▶ Task statement
Starting at the line with "none -> <div>" and stopping at the final line, retype the data below exactly; do not carry over any pictures.

** Data records follows **

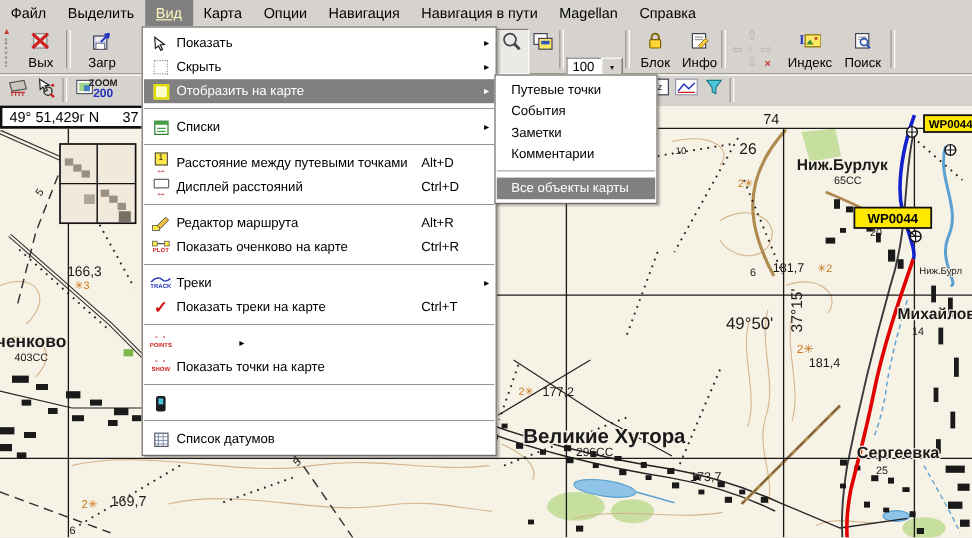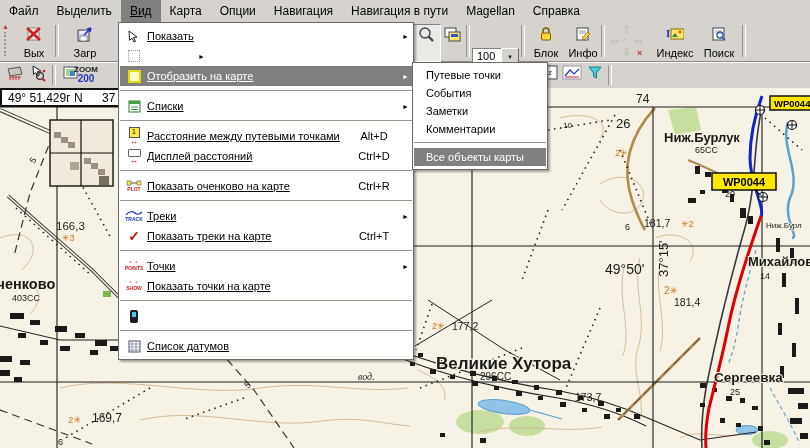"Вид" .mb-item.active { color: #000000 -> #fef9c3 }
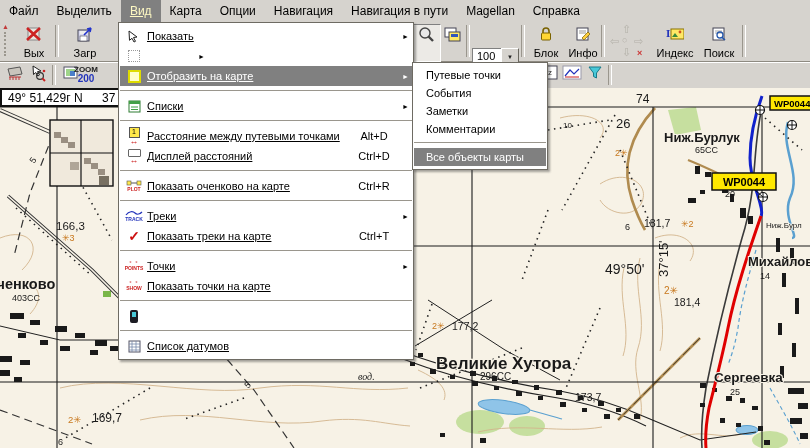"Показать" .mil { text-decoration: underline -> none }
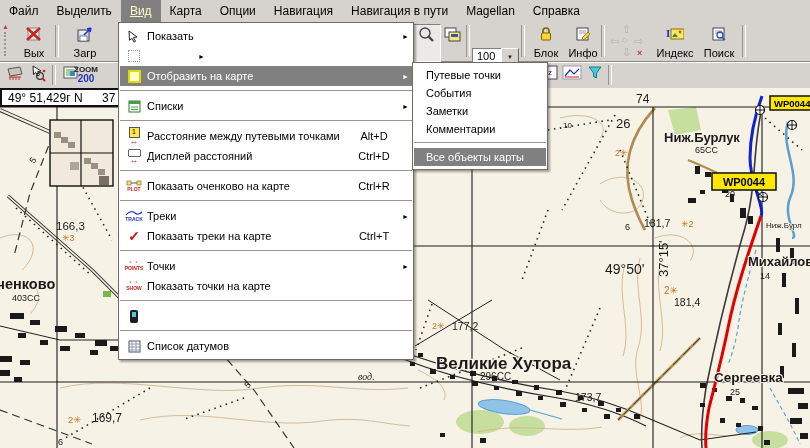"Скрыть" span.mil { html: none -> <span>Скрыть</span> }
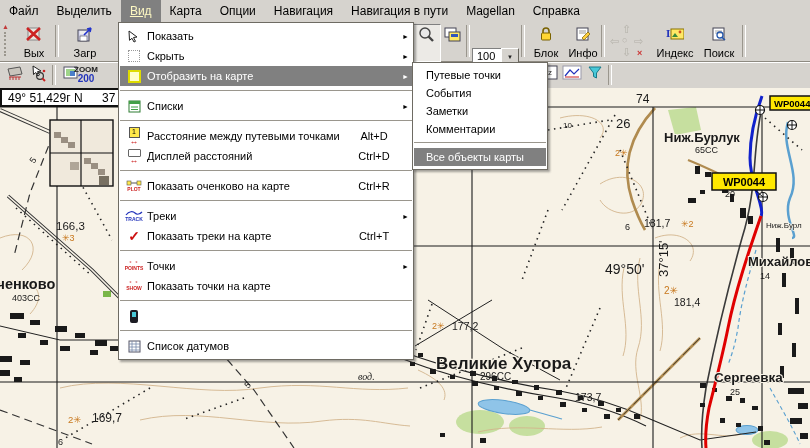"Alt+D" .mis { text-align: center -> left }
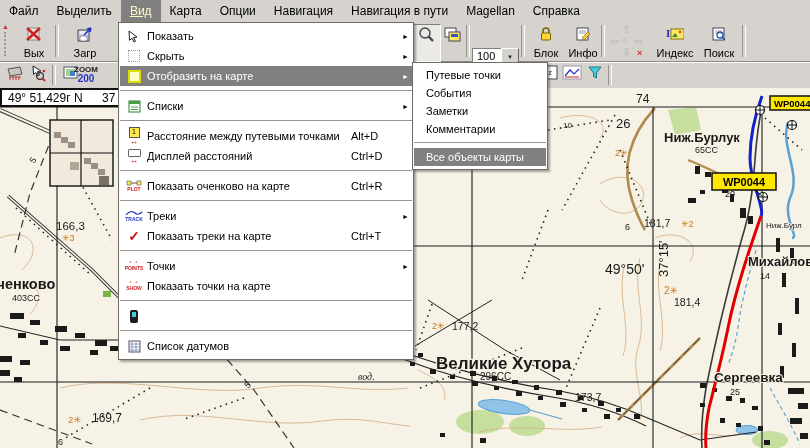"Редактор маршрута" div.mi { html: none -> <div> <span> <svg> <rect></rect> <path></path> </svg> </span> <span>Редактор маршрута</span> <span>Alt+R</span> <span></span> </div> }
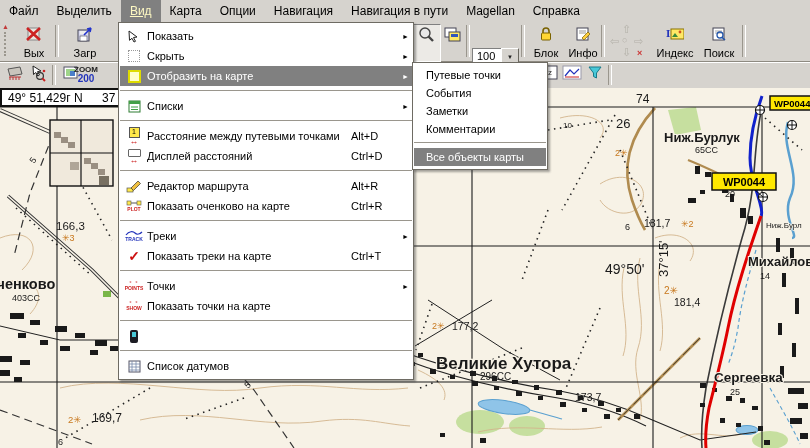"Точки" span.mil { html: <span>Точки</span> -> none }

** End of Data records **

▶ Completed task
"Редактор маршрута" div.mi { html: none -> <div> <span> <svg> <rect></rect> <path></path> </svg> </span> <span>Редактор маршрута</span> <span>Alt+R</span> <span></span> </div> }
"Точки" span.mil { html: <span>Точки</span> -> none }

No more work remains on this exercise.